CAMPAIGNERS plan to appeal against a £24,000 bill for questioning a decision to allow an Olympic training centre to be built on public land.

Save Leyton Marsh group were ordered to pay the legal costs after a High Court judge rejected its application for a judicial review to establish whether the authority had acted lawfully in giving planning permission for a temporary basketball court on the green space off Lea Bridge Road.

But the group claims the costs - £20,142 for lawyers acting on behalf of the Olympic Delivery Authority (ODA) who built the centre and £4,141 for the council's legal team - are excessive and that its members cannot meet them.

Spokeswoman Caroline Day said: "We're just ordinary people. If they pursue these costs they could screw people's lives up, there's no doubt about it. They could make people lose their homes.

"It's really worrying. - it's punishment for trying to defend our green land. It's to deter people from taking action unless they have thousands and thousands of pounds, so only the rich get justice. That's no justice at all."

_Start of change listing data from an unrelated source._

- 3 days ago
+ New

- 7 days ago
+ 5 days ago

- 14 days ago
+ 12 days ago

The ODA's plan was controversially approved in February despite a petition against it signed by 1,250 people, with the majority of councillors agreeing with the ODA that the Olympics created "exceptional circumstances".

The protesters had claimed there were no exceptional circumstances because there were several alternative sites at which the athletes could have trained, such as nearby leisure facilities.

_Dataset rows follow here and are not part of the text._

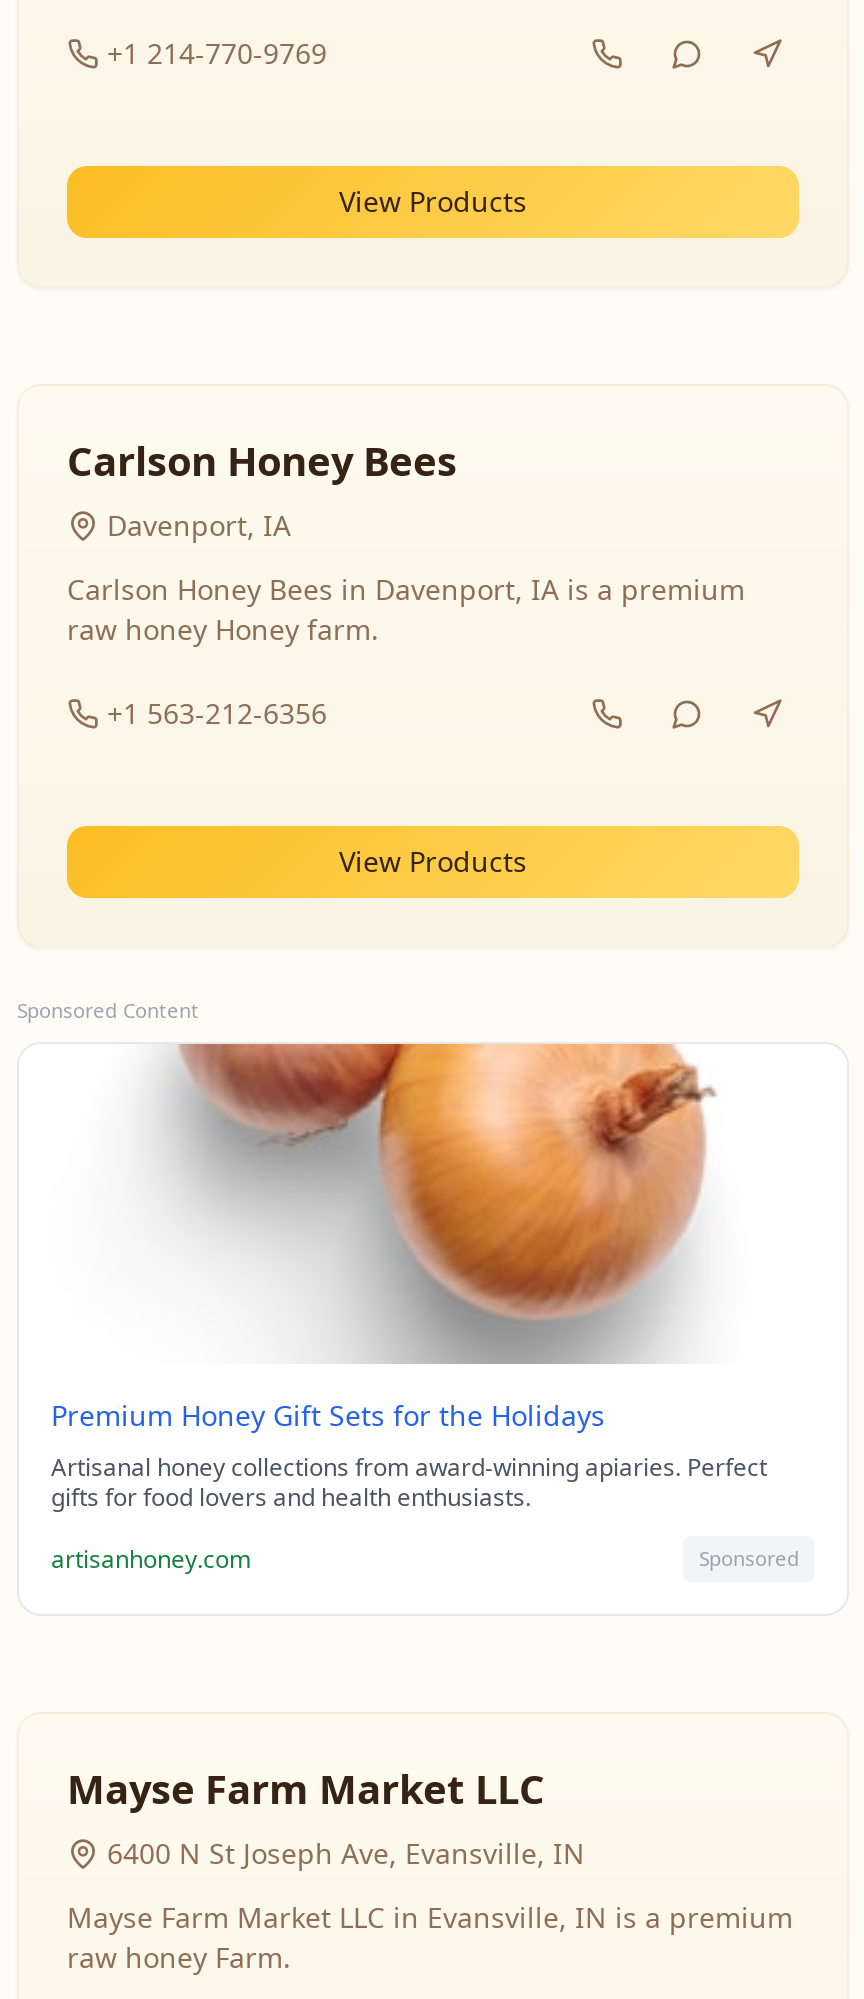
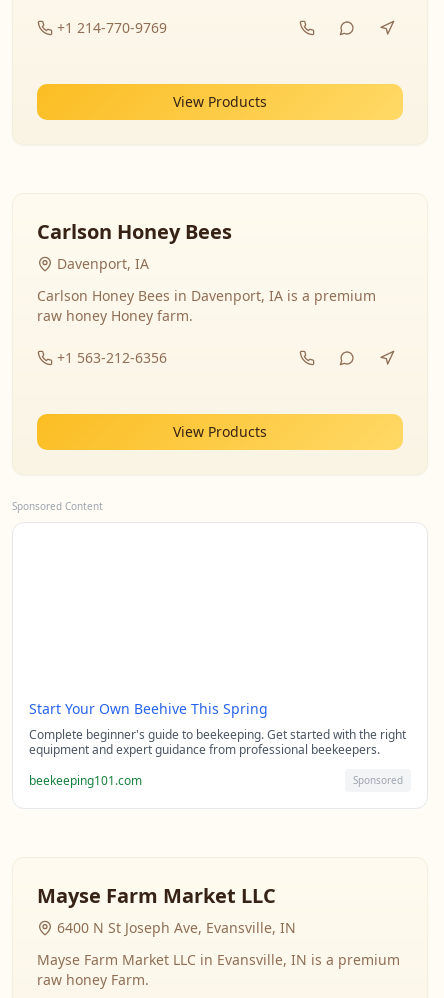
- [image]

- Premium Honey Gift Sets for the Holidays
- Artisanal honey collections from award-winning apiaries. Perfect
- gifts for food lovers and health enthusiasts.
+ Start Your Own Beehive This Spring
+ Complete beginner's guide to beekeeping. Get started with the right
+ equipment and expert guidance from professional beekeepers.

- artisanhoney.com
+ beekeeping101.com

But a High Court judge sided with the council and ODA.

Save Leyton Marsh are also calling for improved basketball courts in Leyton to provide a lasting legacy for local people, especially young children, after the Games finish.

Miss Day said: "They have got to provide something or they have just left a mess behind. It would really benefit the kids if something was built."

Members joined former Olympian British basketball star Carl Miller next to the marsh on Monday, July 23, to play basketball and call for facilities on Millfields Park, adjacent to the marsh, to be improved.

An ODA spokesman said: “We did not claim or seek the cost award of £20,000 – the amount awarded was determined by the court, acknowledging in its order that the application was out of time, and had no real prospect of success or real purpose.

"It is not unusual for costs to be awarded where an application for permission to apply for judicial review has been unsuccessful.”